Graphix, the Scholastic division focused on comics and graphic novels for children, released the ninth and final color volume of Jeff Smith’s epic fantasy adventure series Bone this month. PW Comics Week spoke with Smith and interviewed David Saylor, v-p, associate publisher and creative director of Graphix, via e-mail regarding the significance of the milestone and their future publishing plans.

Smith first self-published Bone in black and white in 1991 and it quickly became a self-publishing phenomena selling hundreds of thousands of copies. The year after the self-published series came to an end in 2004, Scholastic approached Smith about publishing a new version of the series in full-color. More than two and a half million volumes of the new color edition are now in print. Smith acknowledged that it has been “almost surreal to go through the whole Bone lifecycle again.”

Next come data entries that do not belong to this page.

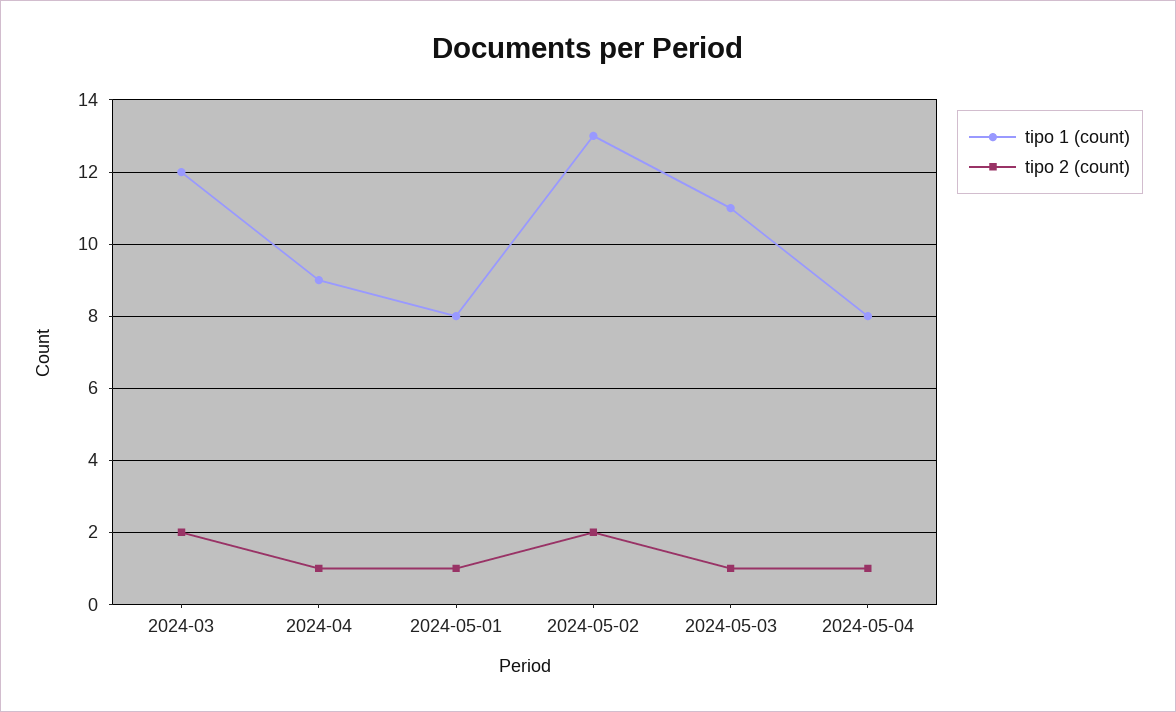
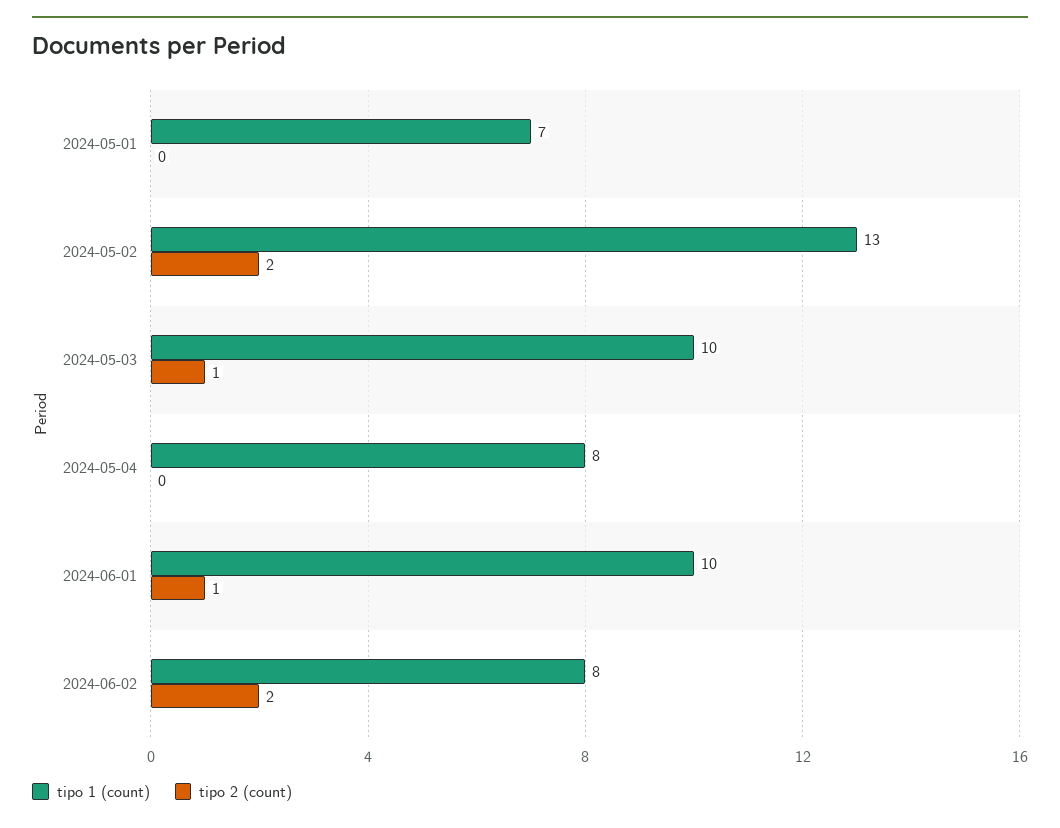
tipo 1 (count), 2024-03: 12 -> none
tipo 2 (count), 2024-03: 2 -> none
tipo 1 (count), 2024-04: 9 -> none
tipo 2 (count), 2024-04: 1 -> none
tipo 1 (count), 2024-05-01: 8 -> 7
tipo 2 (count), 2024-05-01: 1 -> 0
tipo 1 (count), 2024-05-03: 11 -> 10
tipo 2 (count), 2024-05-04: 1 -> 0
tipo 1 (count), 2024-06-01: none -> 10
tipo 2 (count), 2024-06-01: none -> 1
tipo 1 (count), 2024-06-02: none -> 8
tipo 2 (count), 2024-06-02: none -> 2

Plans for promoting Crown of Horns, the final volume, which has an initial print run of 100,000, include a Bone floor display at retail stores, trade and consumer advertising, and a national media campaign. Scholastic's Bone web site has been updated with information about the final volume well as an excerpt and a new Bone game that will launch on the site this spring.

The Graphix edition has been published in thirty countries. In 2006, a release of the first color volume was coordinated across Europe. Smith recently conducted a three-week book tour of India, where the first four volumes are in print.

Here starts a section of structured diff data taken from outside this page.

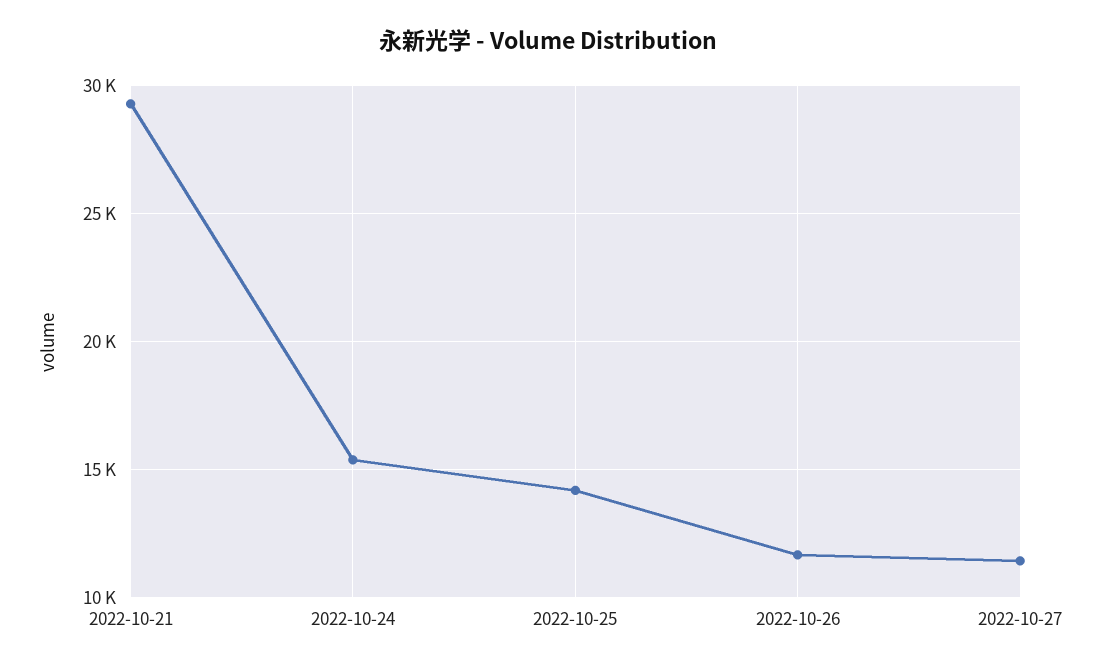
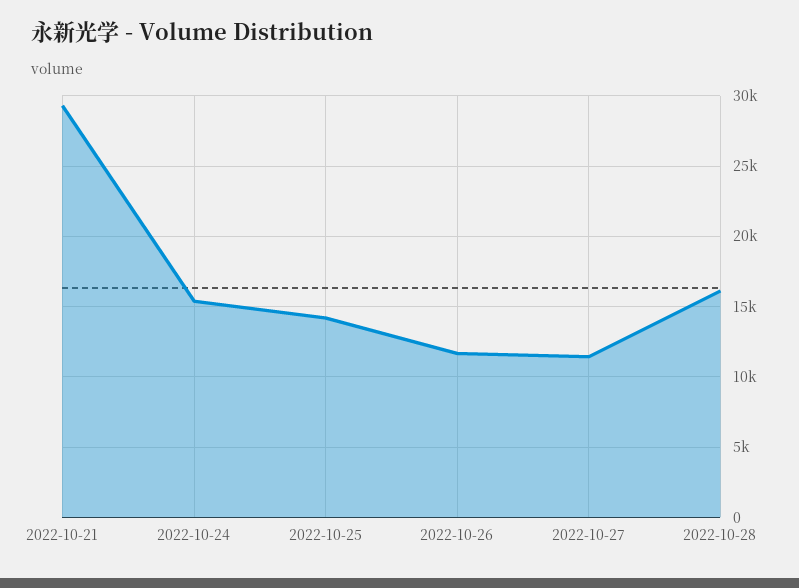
2022-10-28: none -> 16000

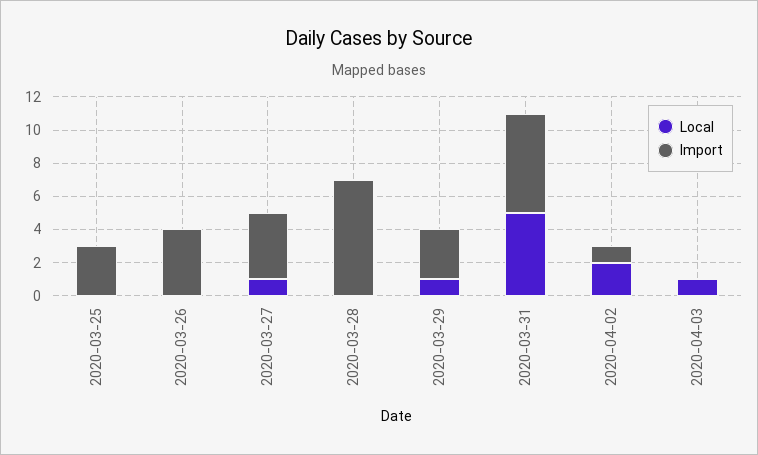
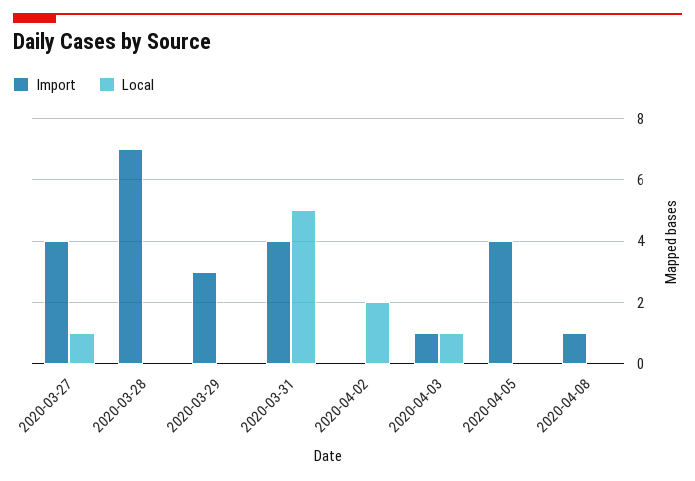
Local, 2020-03-25: 0 -> none
Import, 2020-03-25: 3 -> none
Local, 2020-03-26: 0 -> none
Import, 2020-03-26: 4 -> none
Local, 2020-03-29: 1 -> 0
Import, 2020-03-31: 6 -> 4
Import, 2020-04-02: 1 -> 0
Import, 2020-04-03: 0 -> 1
Import, 2020-04-05: none -> 4
Local, 2020-04-05: none -> 0
Import, 2020-04-08: none -> 1
Local, 2020-04-08: none -> 0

However, Crown of Horns does not, in fact, mark the end of the road for Bone at Graphix. The publisher will re-release Rose, a prequel about Grandma, a prominent character in the series, in the same color format as the earlier volumes. Smith is also interested in re-publishing Campfire Tales, which includes stories not in the regular series. “More projects are in the works with Jeff Smith, but we are not ready to announce them quite yet,” Saylor said.

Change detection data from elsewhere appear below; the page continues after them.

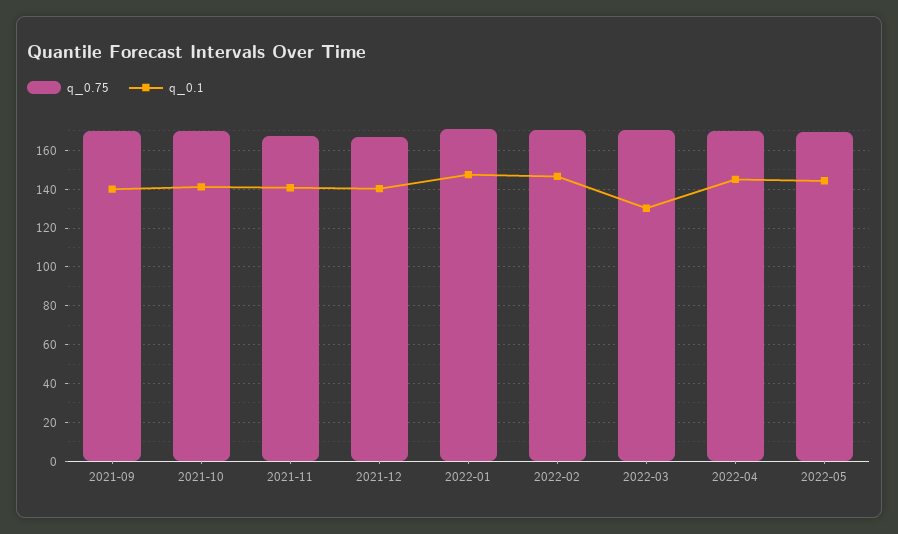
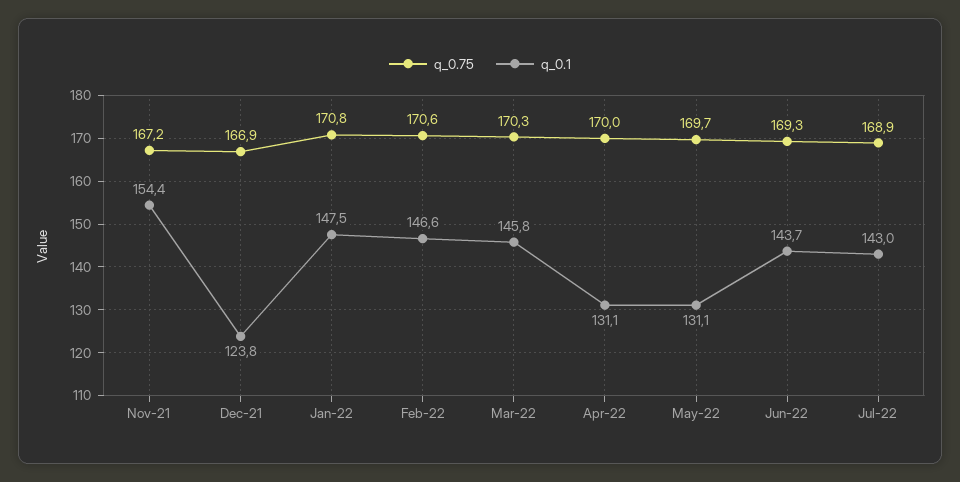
q_0.75, 2021-09: 170 -> none
q_0.1, 2021-09: 140 -> none
q_0.75, 2021-10: 170 -> none
q_0.1, 2021-10: 140 -> none
q_0.1, 2021-11: 140 -> 154.4
q_0.1, 2021-12: 140 -> 123.8
q_0.1, 2022-03: 130 -> 145.8
q_0.1, 2022-04: 145 -> 131.1
q_0.1, 2022-05: 145 -> 131.1
q_0.75, Jun-22: none -> 169.3
q_0.1, Jun-22: none -> 143.7
q_0.75, Jul-22: none -> 168.9
q_0.1, Jul-22: none -> 143

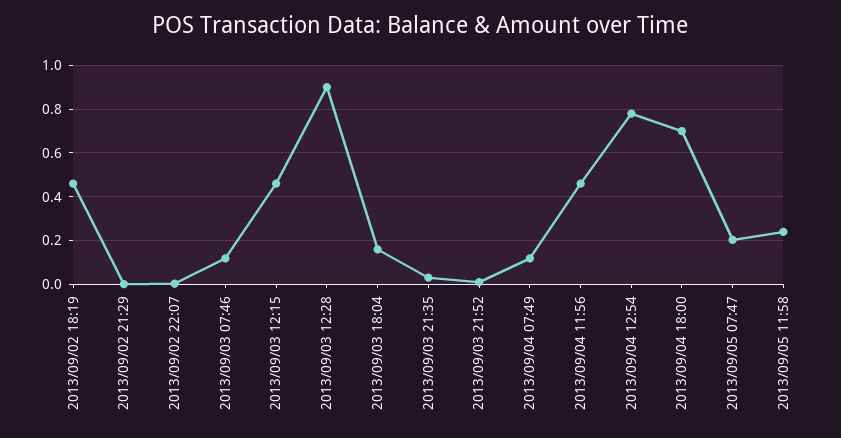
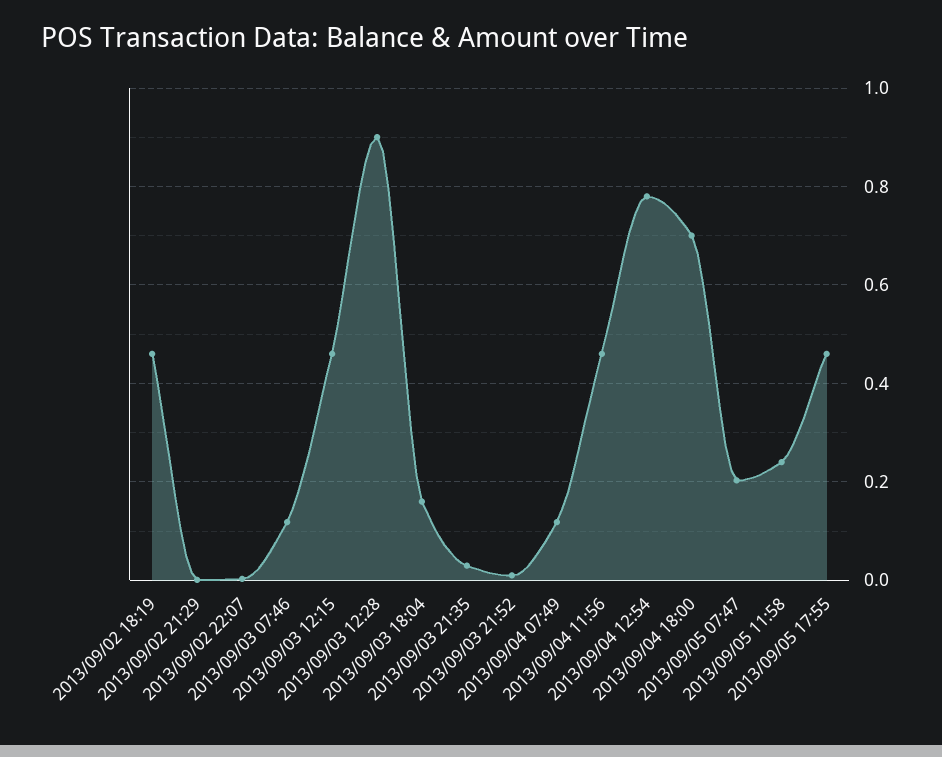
2013/09/05 17:55: none -> 0.46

Smith said he understood, with some amazement, that there continues to be a market for more versions of Bone. “To this day I will go to book stores and meet people who have bought Bone in every form, and they say ‘curse you,’” Smith joked. His 2004 self-published one-volume 1300-page version of the black and white Bone was a blockbuster seller.

While Smith and Graphix are both interested in a similar color version, none is planned yet. Saylor explained, “Publishing a one-volume color edition would be great, but we want to make sure that the format and price would make sense for fans.” Smith noted that it may not be technically possible to publish a one-volume color version. “I was at the very edge of printing technology with the black and white edition. You need onion-thin paper to print a book that thick and you need thicker paper for color.” A three-volume full-color edition is under discussion.

Both Smith and Saylor stressed the significance of the Bone collaboration. Saylor explained, “ I think that publishing Bone has broken barriers and helped make the market viable for kids’ comics.” The volumes have been critical for Scholastic’s comics publishing program. “Bone has also been the centerpiece of the Graphix publishing program and therefore our benchmark for the kind of excellent, creator-driven comics that we’re eager to publish,” Saylor said.

Smith said he is pleased that the partnership with Graphix has brought Bone to so many young readers, although that was not his original market for the book. He envisioned the series for college students, seeing it as a mix of “Uncle Scrooge with Heavy Metal comics.” Now, he explained, “I still can’t believe kids are reading it.”

A proponent of using comics and graphic novels to encourage reluctant readers, he added: “I’m very proud and feel lucky that Bone was in the right place at the right time. Comics have had a very bad rap for a long time in this country. I have always known that comics get kids to read. I couldn’t be more pleased that that this trend is blossoming at this moment.”